Recently, in Gillotti v. Stewart, the Third District Court of Appeal ruled that the Right to Repair Act is the sole remedy for a plaintiff’s construction defect claims. This ruling provides that a plaintiff’s common law negligence claims are barred by the Right to Repair Act.
In Gillotti, Defendant Rick Gerbo/Gerbo Excavating grading sub added soil over tree roots to level the driveway on the Plaintiff/homeowner’s sloped property. Plaintiff sued under the Right to Repair Act alleging that the grading contractor’s work damaged the trees on the property. The jury found that the grader was not negligent, the homeowner appealed arguing that the Right to Repair Act does not bar common law negligence claims against Gerbo and essentially, that the trial court failed to appropriately apply Liberty Mutual.
The Right to Repair Act holds contractors/subs responsible for defects only if it is proven that they were negligent in causing the violation. The jury found that the construction violated standards under the Right to Repair Act, but that the grader was not negligent. In this instance, the grader was not consulted, nor was the grader responsible for obtaining a permit – instead, the grader discovered that the foundation and stem wall systems were not built to the correct length and so to rectify things, the grader backfilled dirt in order to level the driveway. In so doing, tree roots were covered.
The homeowner Plaintiff moved for a judgment notwithstanding the verdict, or a new trial alleging that the court failed to apply the common law negligence theory against the grader. The trial court denied the motions holding that the Right to Repair act is the exclusive remedy – that no other causes of action are valid. The Third District Court of Appeal (Nevada) affirmed.
It held that consistent with the statutory language, the legislative history establishes too that it was intended that the Act cover damages caused by construction defects. The Appellate Court disagreed with the holding of Liberty Mutual. It criticized Liberty Mutual for failing to analyze the language of Civ Code 896 – the language “clearly and unequivocally expresses the legislative intent that the Act apply to all actions seeking recover of damages arising out of, or related to deficiencies in, residential construction, except as specifically set forth in the Act. The Act does not specifically except actions arising from actual damages. To the contrary, it authorizes recover of damages for ‘the reasonable cost of repairing and rectifying any damages resulting from the failure of the home to meet the standards.’ (Civ. Code 944)” The Court also disagreed with Liberty Mutual in its view that that Act does not preclude common law claims for damages pursuant to Civ Code 931 and 943, which acknowledged exceptions to the Right to Repair Act’s statutory remedies. The Third District ruled “Neither list of exceptions, in section 943 or in section 931, includes common law causes of action such as negligence. If the Legislature had intended to make such a wide-ranging exception to the restrictive language of the first sentence of section 943, we would have expected it to do so expressly.” The Court held that the Right to Repair Act bars common law claims for damages due to construction defects within the scope of the Act, subject to specific exclusions such as fraud, personal injury, for example.

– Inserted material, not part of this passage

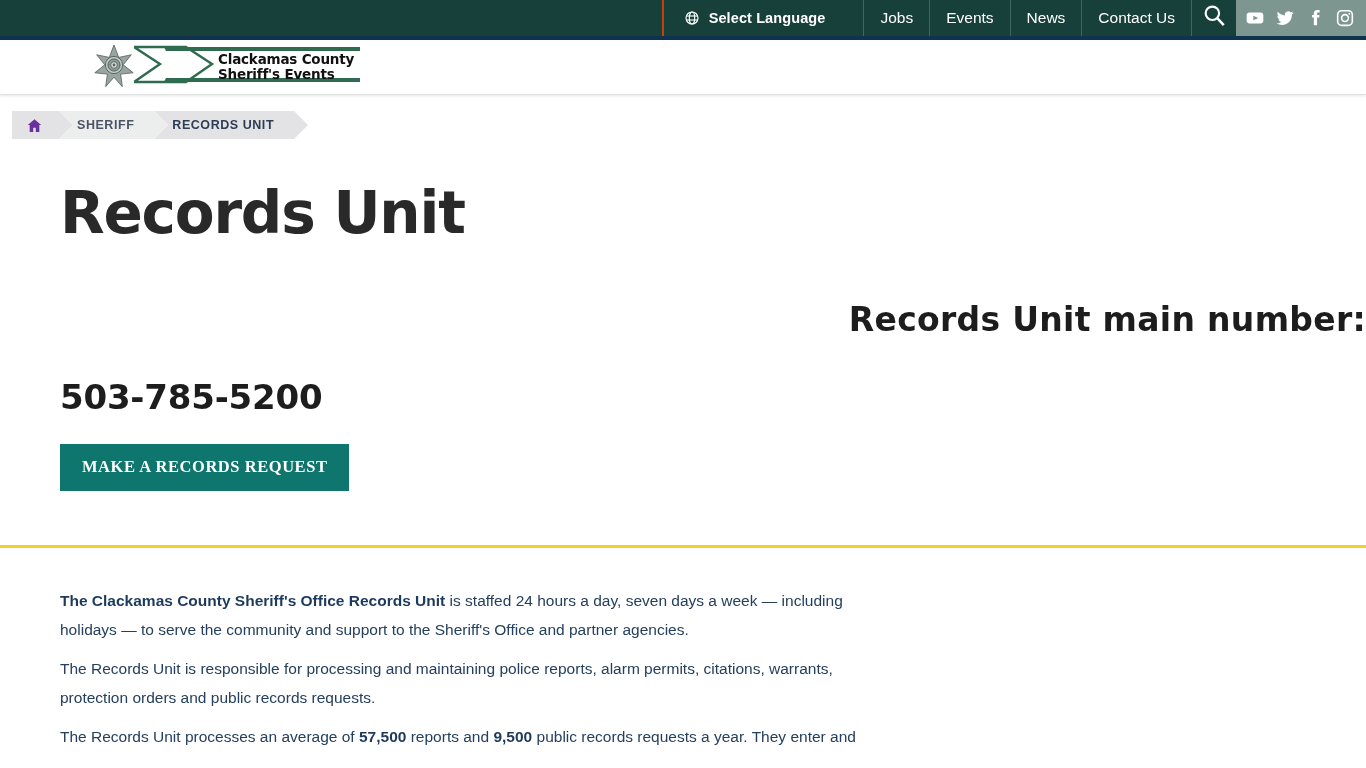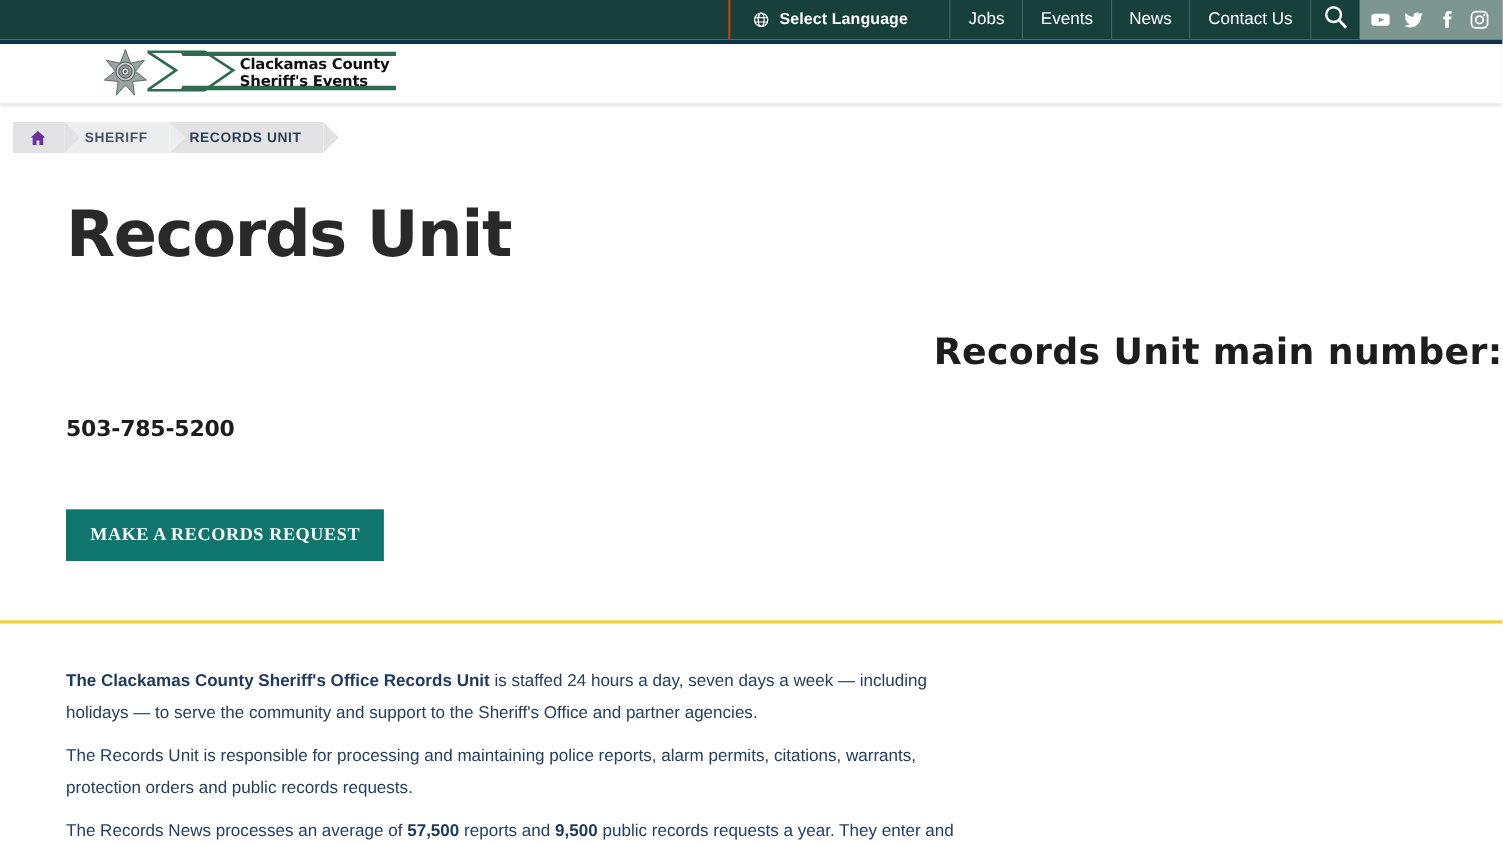"503-785-5200" .phone { font-size: 20px -> 34px; margin: 0 0 62px 0 -> 0 0 27px 0 }
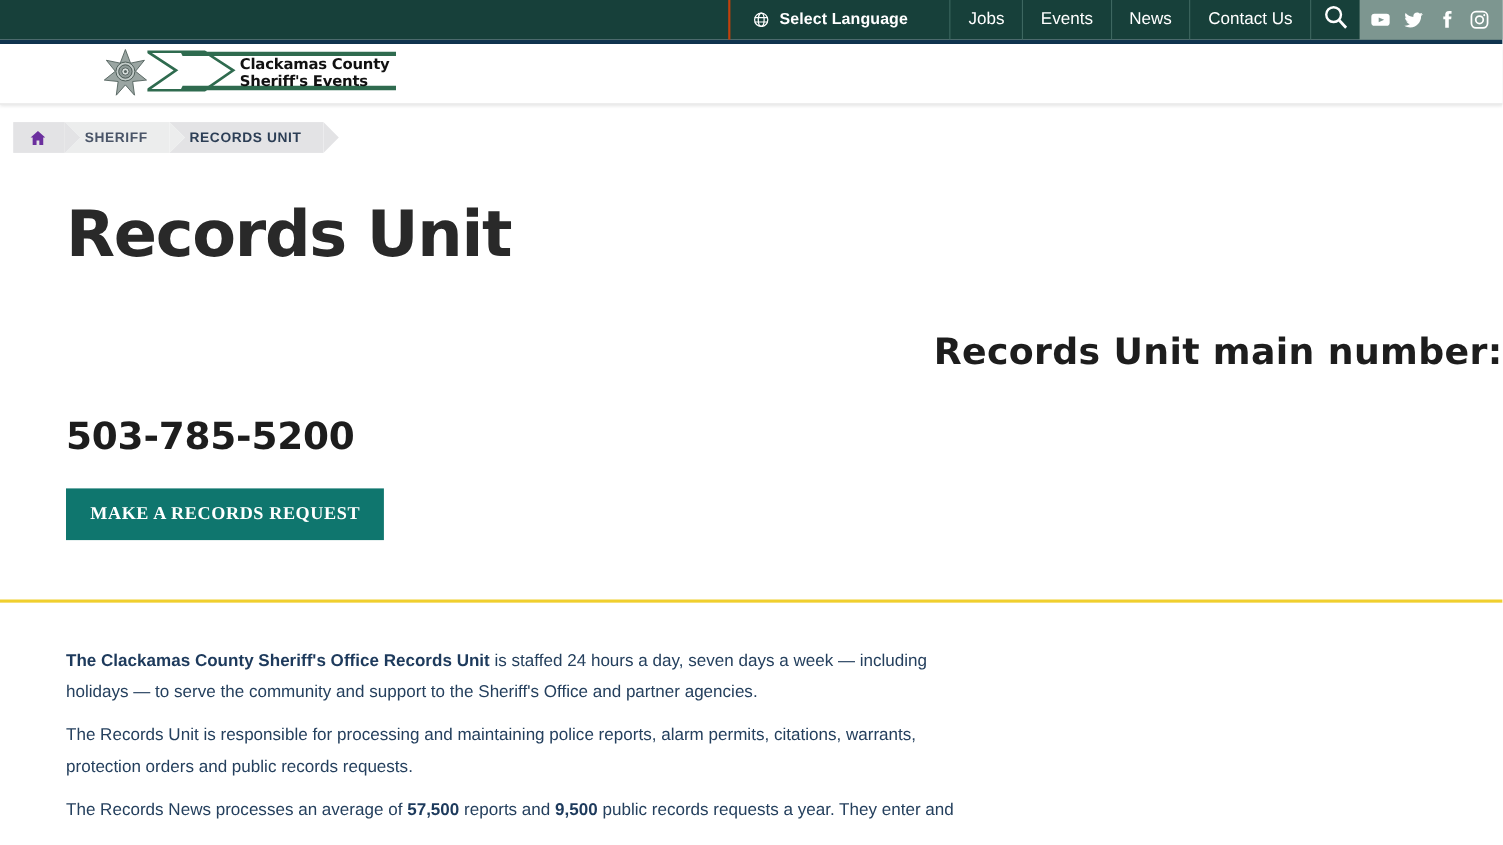"The Records News processes an" span { text: News -> Unit }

The split on the question of the efficacy of Liberty Mutual is likely going to be resolved by the McMillin Albany LLC v. Superior Court (2015) case, which is currently pending in the California Supreme Court. There, the Fifth District Court of Appeal (Fresno) concluded that all claims arising from defects in residential construction (for residences sold on or after 1/1/03) are subject to the standards and requirements of the Right to Repair Act and that claims brought under this Act require notice to the builder and participation in prelitigation procedures outlined in Chapter 4 of the Act before suit is filed.
The homeowner plaintiffs in McMillin did not give notice of the alleged defects before filing suit. They filed suit alleged causes of action in strict products liability, negligence, breach of express and implied warranties, and in the amended complaint, they added a cause of action for violation of the building standards pursuant to Civ. Code 896. The parties attempted to negotiate a stay to proceed under SB800, but Plaintiffs then dismissed their cause of action under the Right to Repair Act. Plaintiffs argued that they are not required to comply with the SB800 prelitigation process as they dropped the Civ. Code 896 claims from their case. The trial court ruled that Plaintiffs are not required to proceed with the prelitigation process where they dropped the causes of action for violation of the Right to Repair Act. The trial court relied on Liberty Mutual in rendering its opinion. The Fifth District Court of Appeal was tasked to review whether McMillin’s motion to stay was properly denied. It ruled, in short, the Legislature intended that all claims involving construction defects in residential construction be subject to the Right to Repair Act, thus homeowners must comply with the prelitigation guidelines (which would allow for a builder to conduct repairs) outlined by the Act. The California Supreme Court noted an irreconcilable conflict between Liberty Mutual and McMillin, thereby ordering that the Fifth District opinion be de-published pending its review by the Supreme Court.
The outcome of McMillin will offer more clarity on the conflicting application of Liberty Mutual and Gillotti.